Einaudi Center for International Studies

Whose Force is Violence? Sangha Sovereign and Authority of the Tradition, by Geethika Dharmasinghe

November 1, 2021

12:15 pm

Uris Hall, G08

This paper is an attempt to understand how, what counts as “violence,” and what does not, emerges in a given society. Groups in post-1990s Sri Lanka, particularly those led by monks, engage in and authorize a “new” monastic discourse in which they demand state sovereign power. These groups and their political actions – hunger strikes, protests, and hostility towards minority communities, especially Muslims – are able to disable the state order. However, these acts are rarely considered “violent” by the majority of Sinhalese Buddhists. In this paper, Dharmasinghe analyzes how the actions of some monks come to be interpreted or glossed as not-violence in the Sinhala Buddhist majoritarian tradition in Sri Lanka. It is her contention that the Sinhala Buddhist tradition serves as a legitimizing frame for the monks' authority as a force in Sri Lanka. Dharmasinghe's ethnographic materials are gathered from Sri Lanka, but she argues that this work’s relevance goes beyond places where the Theravada Buddhist tradition triumphs.

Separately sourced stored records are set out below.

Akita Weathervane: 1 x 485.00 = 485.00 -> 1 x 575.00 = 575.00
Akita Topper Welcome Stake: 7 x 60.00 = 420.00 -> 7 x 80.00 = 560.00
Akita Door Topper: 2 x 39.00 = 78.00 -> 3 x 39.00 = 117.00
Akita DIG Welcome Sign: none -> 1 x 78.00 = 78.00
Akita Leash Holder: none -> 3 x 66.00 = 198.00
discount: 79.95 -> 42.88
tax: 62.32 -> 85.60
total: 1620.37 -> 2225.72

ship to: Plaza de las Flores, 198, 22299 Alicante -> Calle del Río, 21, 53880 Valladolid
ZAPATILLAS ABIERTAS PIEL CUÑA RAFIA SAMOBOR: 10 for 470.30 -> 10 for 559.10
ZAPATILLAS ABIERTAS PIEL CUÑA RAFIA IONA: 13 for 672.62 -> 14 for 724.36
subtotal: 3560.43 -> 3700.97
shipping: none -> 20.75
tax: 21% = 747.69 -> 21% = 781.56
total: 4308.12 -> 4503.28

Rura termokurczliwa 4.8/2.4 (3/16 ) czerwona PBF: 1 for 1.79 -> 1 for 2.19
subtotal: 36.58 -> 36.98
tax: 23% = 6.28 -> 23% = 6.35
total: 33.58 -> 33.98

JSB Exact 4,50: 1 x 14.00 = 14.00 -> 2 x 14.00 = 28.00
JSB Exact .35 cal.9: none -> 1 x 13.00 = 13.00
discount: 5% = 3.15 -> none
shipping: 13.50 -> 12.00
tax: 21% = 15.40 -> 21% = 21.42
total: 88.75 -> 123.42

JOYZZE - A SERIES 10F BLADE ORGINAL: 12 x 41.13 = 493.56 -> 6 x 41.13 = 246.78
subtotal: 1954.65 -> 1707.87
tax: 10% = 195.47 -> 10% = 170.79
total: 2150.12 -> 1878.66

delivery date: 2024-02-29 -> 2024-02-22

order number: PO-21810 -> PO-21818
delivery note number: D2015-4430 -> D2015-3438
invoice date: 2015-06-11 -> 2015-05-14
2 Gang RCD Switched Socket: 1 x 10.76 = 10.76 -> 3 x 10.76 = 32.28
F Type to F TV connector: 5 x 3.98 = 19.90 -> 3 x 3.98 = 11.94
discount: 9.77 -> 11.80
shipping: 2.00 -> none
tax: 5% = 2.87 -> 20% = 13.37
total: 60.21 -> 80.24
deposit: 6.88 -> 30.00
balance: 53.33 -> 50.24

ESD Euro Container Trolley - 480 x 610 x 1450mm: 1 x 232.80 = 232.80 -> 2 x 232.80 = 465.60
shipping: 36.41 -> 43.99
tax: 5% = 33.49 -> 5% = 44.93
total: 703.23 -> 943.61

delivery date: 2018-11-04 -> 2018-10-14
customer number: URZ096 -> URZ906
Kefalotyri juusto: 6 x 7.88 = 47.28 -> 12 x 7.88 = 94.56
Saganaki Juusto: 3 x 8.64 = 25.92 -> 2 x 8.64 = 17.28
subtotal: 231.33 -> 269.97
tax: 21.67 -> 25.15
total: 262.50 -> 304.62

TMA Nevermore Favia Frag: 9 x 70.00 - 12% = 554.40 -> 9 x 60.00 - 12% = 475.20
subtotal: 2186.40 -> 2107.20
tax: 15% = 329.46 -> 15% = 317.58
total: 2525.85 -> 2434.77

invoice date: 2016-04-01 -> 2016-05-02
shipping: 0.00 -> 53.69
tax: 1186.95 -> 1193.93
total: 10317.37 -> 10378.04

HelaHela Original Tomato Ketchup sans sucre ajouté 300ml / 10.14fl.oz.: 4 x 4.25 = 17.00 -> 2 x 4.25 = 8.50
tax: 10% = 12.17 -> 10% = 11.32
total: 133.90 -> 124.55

Geethika Dharmasinghe, is a PhD candidate in the Department of Asian Studies at Cornell University. With the support of the Wenner-Gren Foundation, Dharmasinghe finished her field work in Sri Lanka in 2019. The larger question that hovers over her dissertation concerns the relationship of “Buddhists” to “violence.” It examines the conditions of possibilities for the emergence of Buddhist violence located outside of state control yet indebted to post-colonial avowedly secular electoral procedures, claiming premodern precedent for activities supported by a neo-liberal economic order. .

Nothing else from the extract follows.